All these years later, there are three main things that I learned from “Piglet’s Big Movie” that have stuck with me:

1. Don’t take your friends for granted. A true friend will do things without being asked, but that doesn’t mean that you shouldn’t appreciate them.

2. A small act of kindness is just as generous as a large one. Taking a small part of your day to make someone’s life easier is gratifying, whether you get recognition for it or not.

3. Being anxious doesn’t mean that you can’t be brave. Being small doesn’t mean that you can’t be a hero.

When it comes to empathy, we usually talk about trying to put yourself in someone else’s shoes, trying to understand someone else’s emotional experience from their point of view. For me, “Piglet’s Big Movie” was never really about empathy, because it was already something I connected with. I saw Piglet’s anxieties and saw my own. I saw him left out by his friends and was reminded of some of my own friendships. I saw him keep trying to be seen, to love and be loved, and I related. And when I saw Piglet push through his fears to help his friends, I felt like that was something I could do too. I could also be brave, even when it scared me.

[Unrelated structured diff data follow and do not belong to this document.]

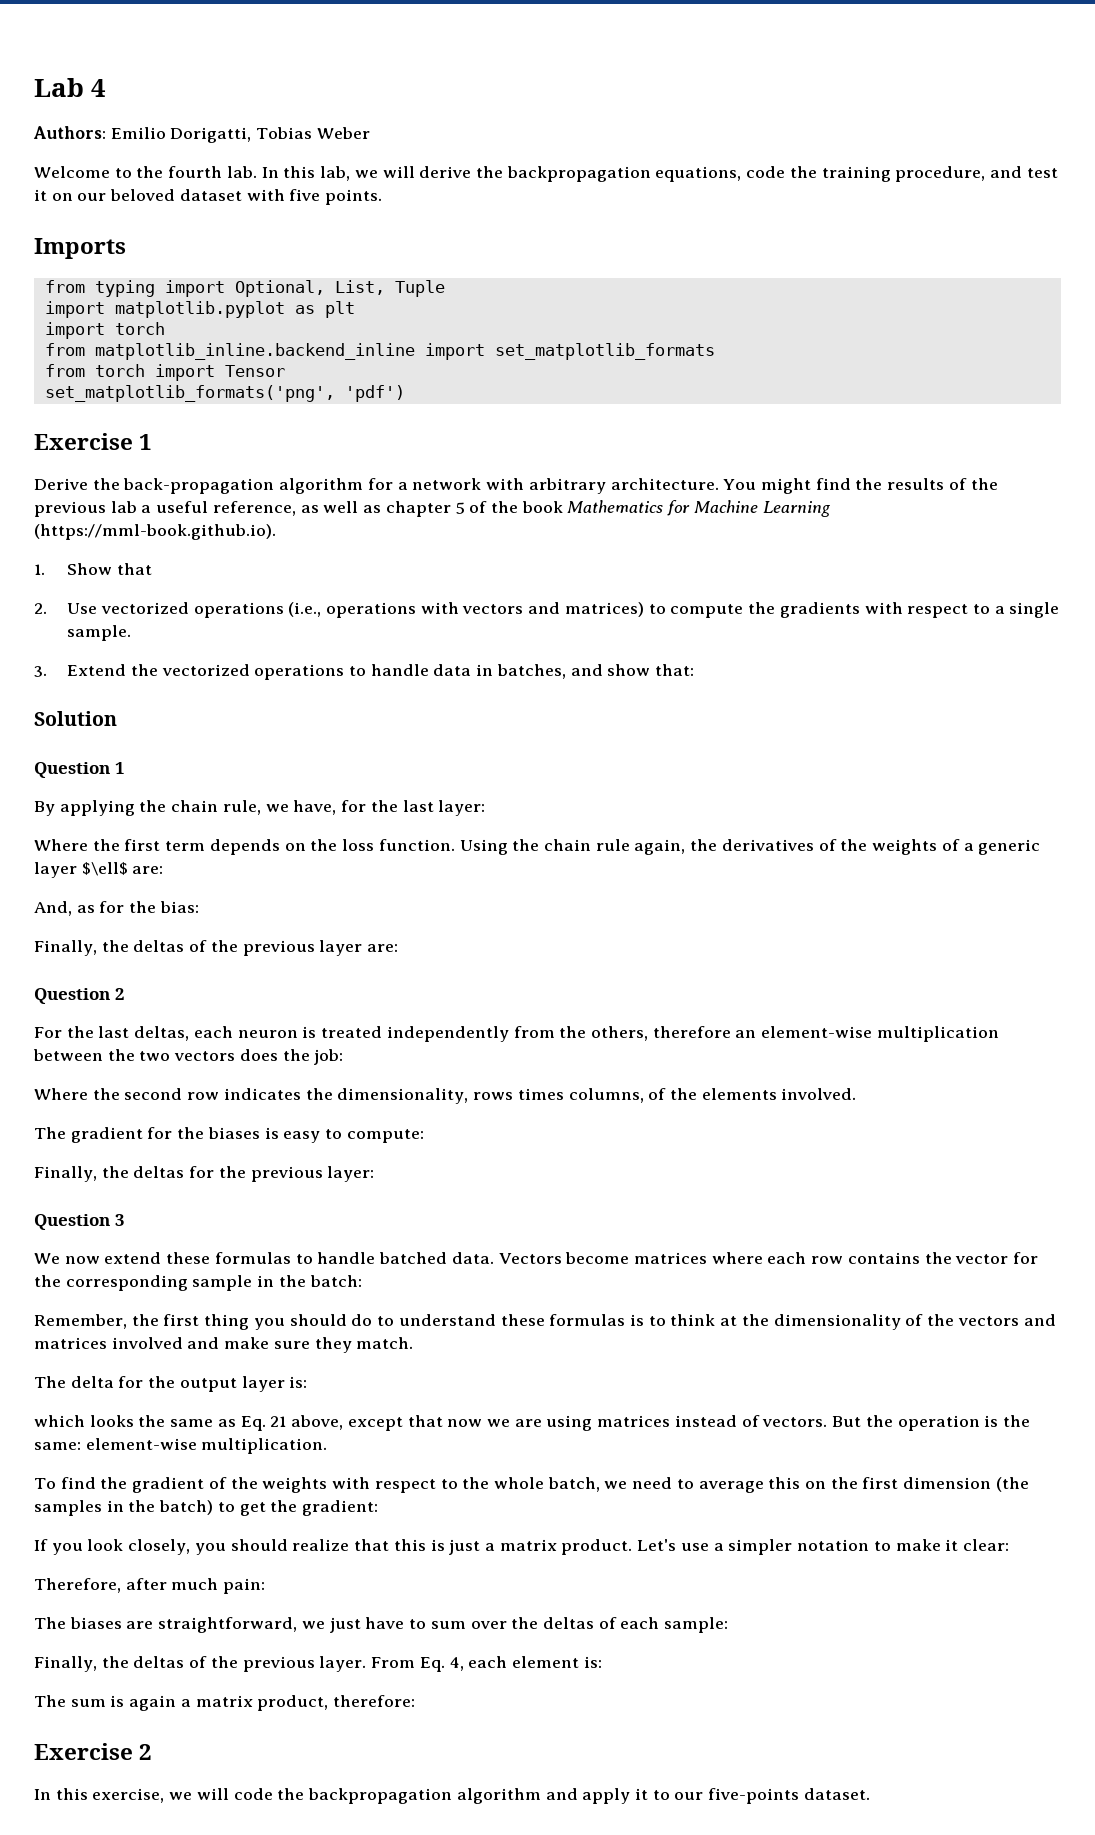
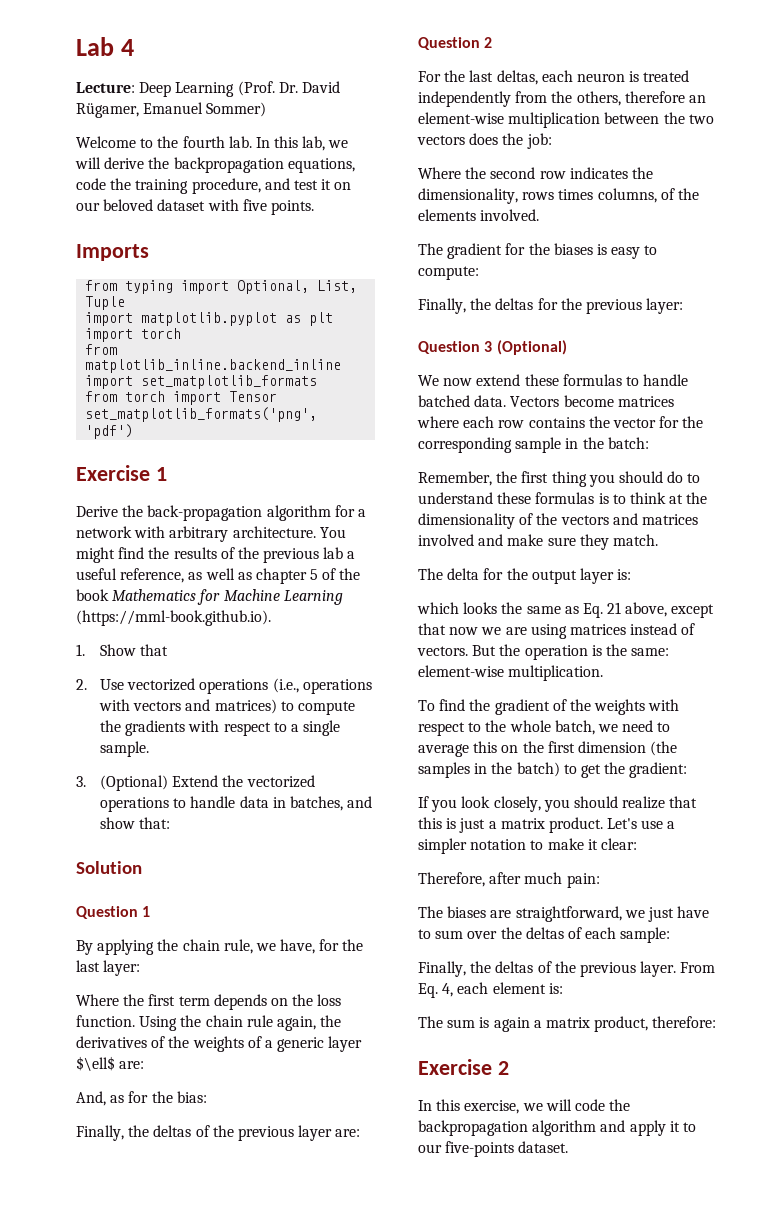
- Authors: Emilio Dorigatti, Tobias Weber
+ Lecture: Deep Learning (Prof. Dr. David Rügamer, Emanuel Sommer)
- 3. Extend the vectorized operations to handle data in batches, and show that:
+ 3. (Optional) Extend the vectorized operations to handle data in batches, and show that:
- Question 3
+ Question 3 (Optional)

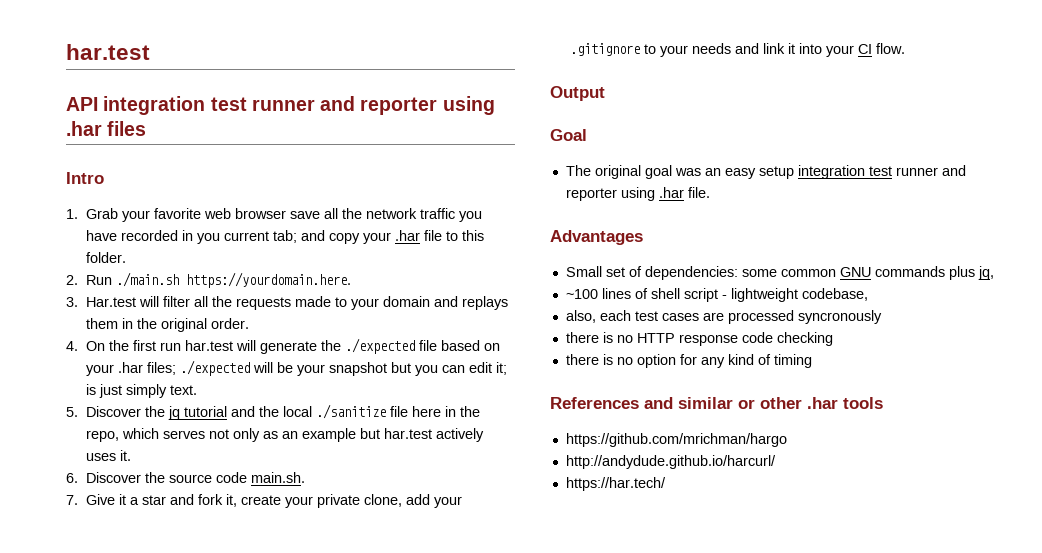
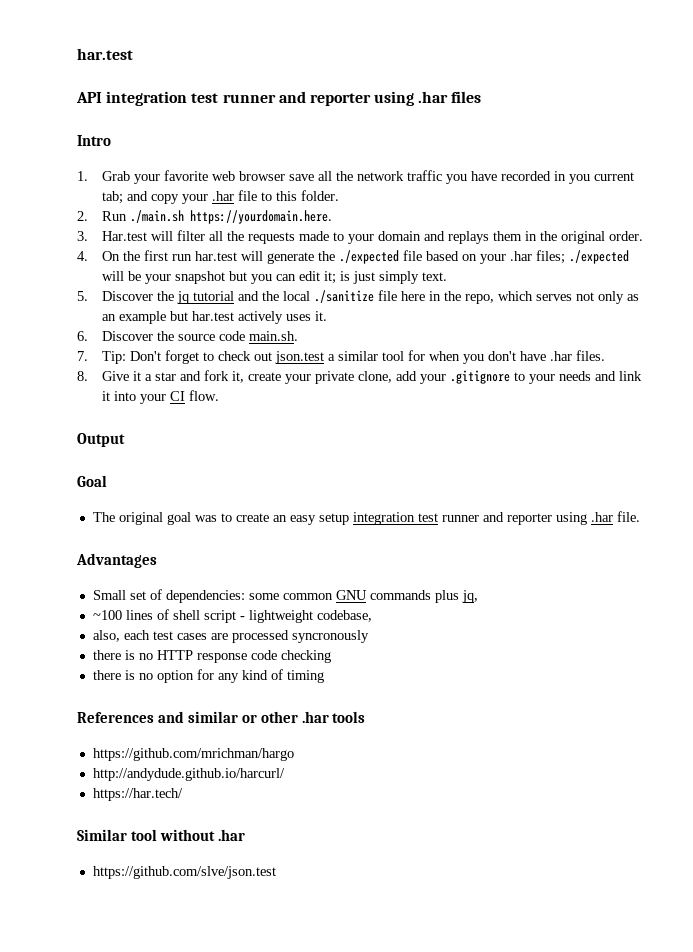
- 7. Give it a star and fork it, create your private clone, add your .gitignore to your needs and link it into your CI flow.
+ 7. Tip: Don't forget to check out json.test a similar tool for when you don't have .har files.
+ 8. Give it a star and fork it, create your private clone, add your .gitignore to your needs and link it into your CI flow.
- The original goal was an easy setup integration test runner and reporter using .har file.
+ The original goal was to create an easy setup integration test runner and reporter using .har file.
+ Similar tool without .har
+ https://github.com/slve/json.test

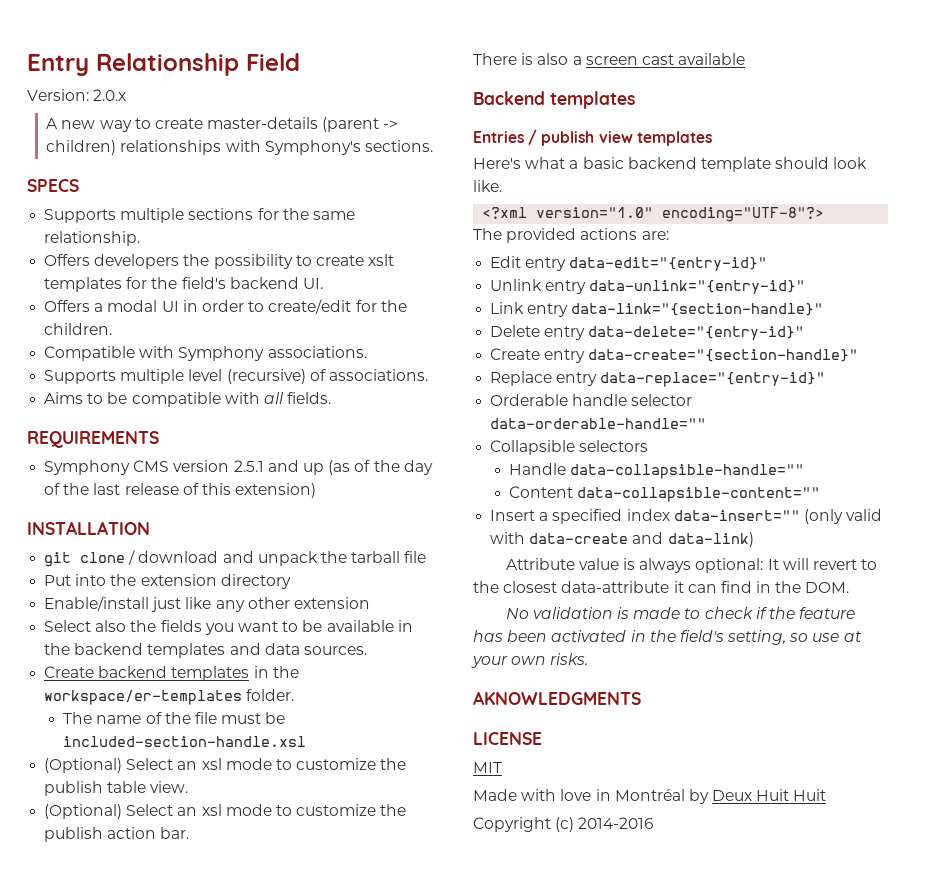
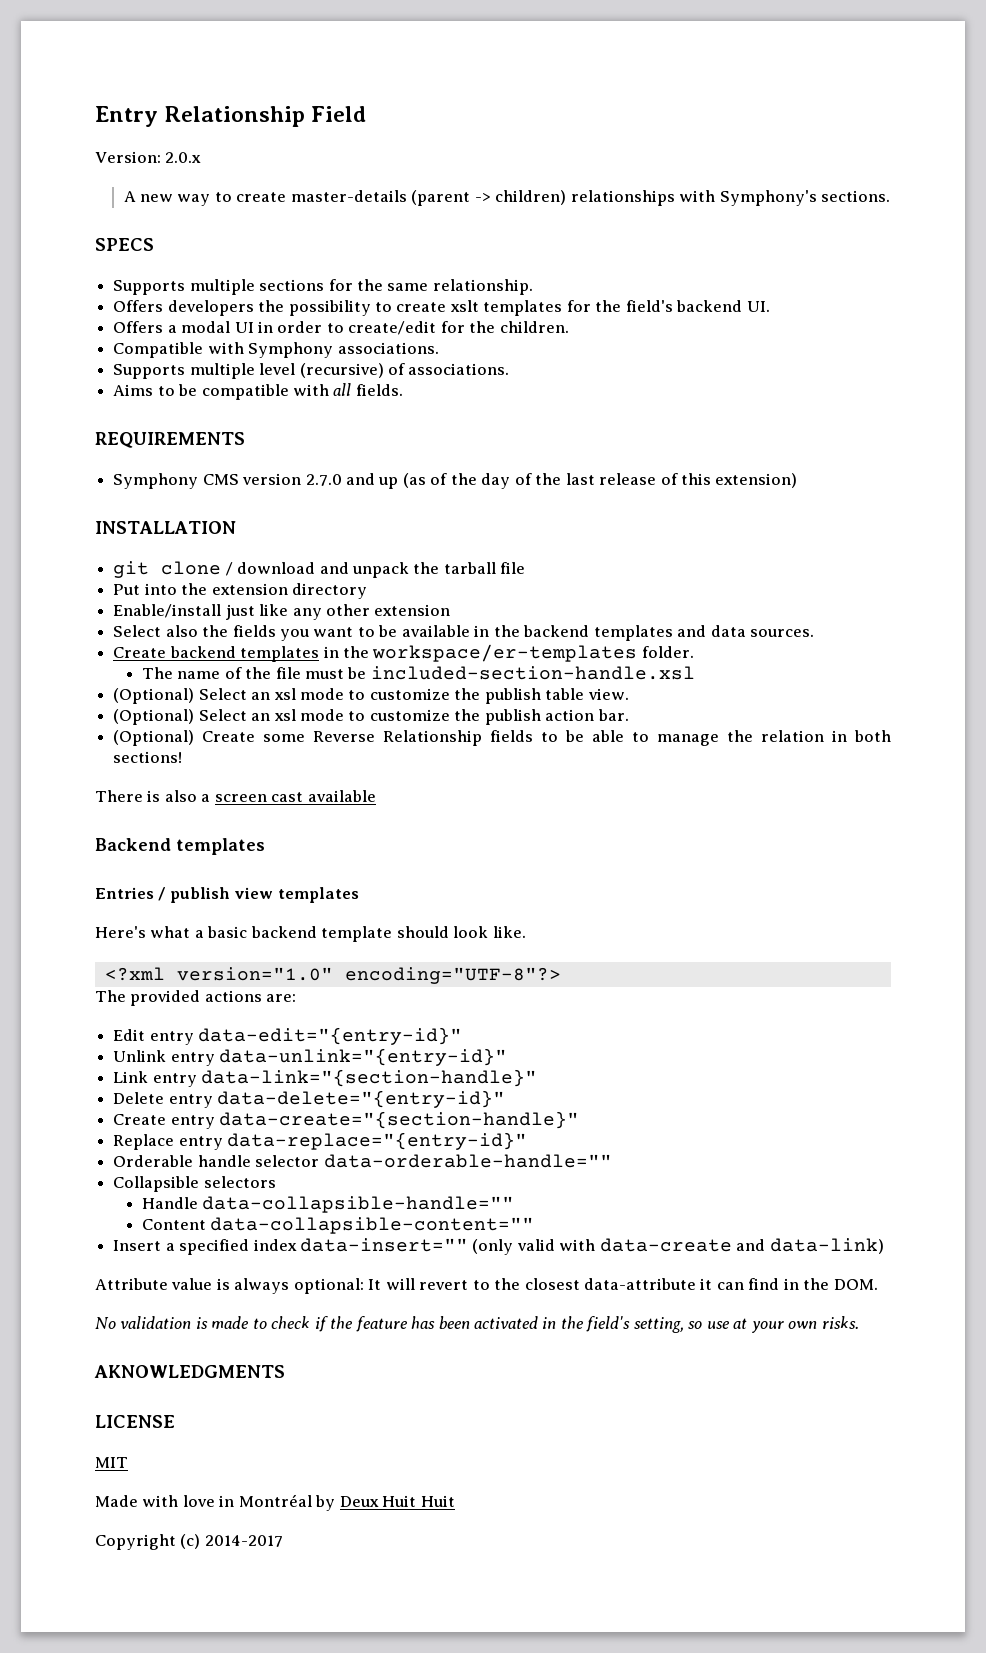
- Symphony CMS version 2.5.1 and up (as of the day of the last release of this extension)
+ Symphony CMS version 2.7.0 and up (as of the day of the last release of this extension)
+ (Optional) Create some Reverse Relationship fields to be able to manage the relation in both sections!
- Copyright (c) 2014-2016
+ Copyright (c) 2014-2017

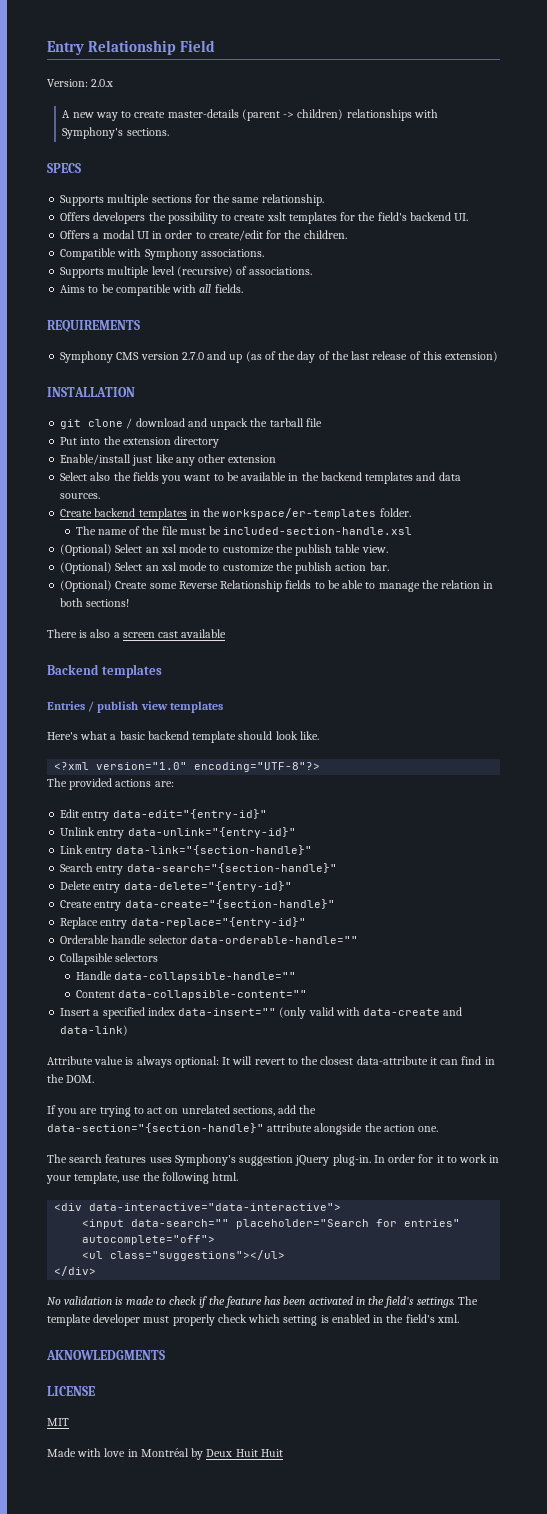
+ Search entry data-search="{section-handle}"
+ If you are trying to act on unrelated sections, add the data-section="{section-handle}" attribute alongside the action one.
+ The search features uses Symphony's suggestion jQuery plug-in. In order for it to work in your template, use the following html.
+ <div data-interactive="data-interactive">
+ <input data-search="" placeholder="Search for entries" autocomplete="off">
+ <ul class="suggestions"></ul>
+ </div>
- No validation is made to check if the feature has been activated in the field's setting, so use at your own risks.
+ No validation is made to check if the feature has been activated in the field's settings. The template developer must properly check which setting is enabled in the field's xml.
- Copyright (c) 2014-2017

What the movie gave me, then, was not empathy, but the ability to translate the emotions I was feeling into my own life. It pushed my emotional growth. It pushed me to understand parts of what I was feeling and that I was not the only one who felt this way. Learning to be helpful, to do my part, no matter how small I feel, is essential to how I see the world. Because if I can help a friend, or hold the door, or do something brave, the world feels a little less big, and I feel a little less small.